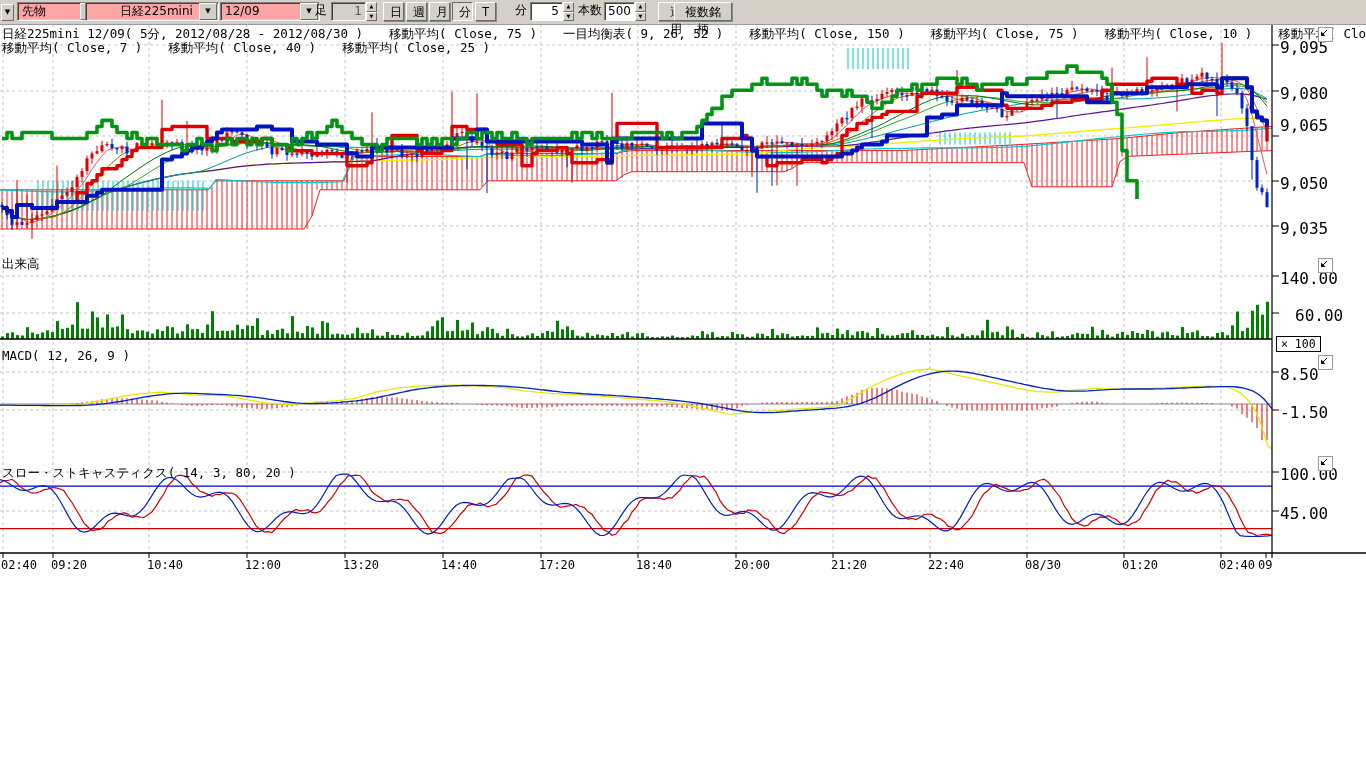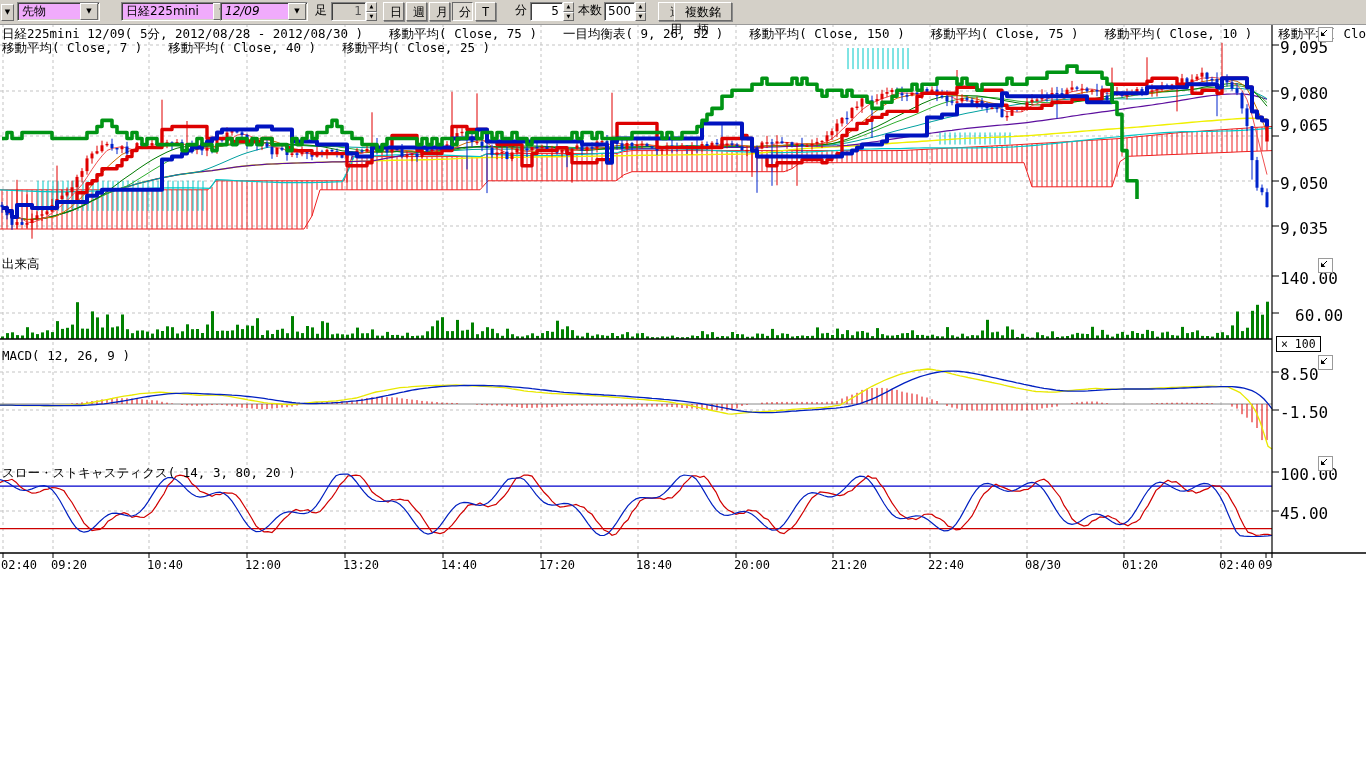--- a/index.html
+++ b/index.html
@@ -1,21 +1,21 @@
 <!DOCTYPE html>
 <html><head>
 <meta charset="utf-8">
 <style>
   html,body{margin:0;padding:0;background:#ffffff;width:1366px;height:768px;overflow:hidden;
     font-family:"DejaVu Sans Mono","Liberation Mono",monospace;}
   
   .toolbar{position:absolute;left:0;top:0;width:1366px;height:24px;background:#d4d0c8;
     border-bottom:1px solid #9a9a9a;z-index:50;font-family:"DejaVu Sans","Liberation Sans",sans-serif;}
   .tb{position:absolute;top:2px;height:19px;box-sizing:border-box;font-size:12px;line-height:17px;color:#000;}
-  .combo{background:#f0abfc;border:1px solid #808080;border-right-color:#fff;border-bottom-color:#fff;
+  .combo{background:#fca5a5;border:1px solid #808080;border-right-color:#fff;border-bottom-color:#fff;
     box-shadow:inset 1px 1px 0 #404040, inset -1px -1px 0 #d4d0c8;display:flex;align-items:center;justify-content:space-between;}
   .combo .cval{flex:1;padding:0 4px;white-space:nowrap;overflow:hidden;}
   .carrow{width:16px;height:15px;margin:1px;background:#d4d0c8;border:1px solid;
     border-color:#ffffff #6a6a6a #6a6a6a #ffffff;display:flex;align-items:center;justify-content:center;
     font-size:7px;color:#000;flex:none;}
   .btn{background:#d4d0c8;border:1px solid;border-color:#ffffff #6a6a6a #6a6a6a #ffffff;
     box-shadow:1px 1px 0 #8a8a8a;text-align:center;cursor:default;}
   .btn.pressed{border-color:#6a6a6a #ffffff #ffffff #6a6a6a;box-shadow:none;background:#dedad2;}
   .tlabel{background:transparent;}
   .spin{display:flex;}
@@ -1431,25 +1431,25 @@
       <line x1="1272" y1="511" x2="1279" y2="511" stroke="#000" stroke-width="1"></line>
     </g>
   </svg>
 
 <div class="toolbar">
   <div class="tb carrow" style="left:0;width:13px;top:3px;height:17px;">▼</div>
   <div class="tb combo" style="left:17px;width:83px;">
     <span class="cval">先物</span>
     <span class="carrow">▼</span>
   </div>
-  <div class="tb combo" style="left:121px;width:112px;">
+  <div class="tb combo" style="left:85px;width:134px;padding-left:30px;">
     <span class="cval">日経225mini</span>
     <span class="carrow">▼</span>
   </div>
-  <div class="tb combo" style="left:220px;width:88px;font-style:italic;">
+  <div class="tb combo" style="left:220px;width:100px;">
     <span class="cval">12/09</span>
     <span class="carrow">▼</span>
   </div>
   <div class="tb tlabel" style="left:315px;">足</div>
   <div class="tb spin disabled" style="left:331px;width:46px;">
     <span class="sfield">1</span>
     <span class="spincol">
         <div>▲</div>
         <div>▼</div>
       </span>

# [Task brief]
Taking every line of the records above into account, tally those that contain "flex" and give only the total.

# [Solution to this task]
5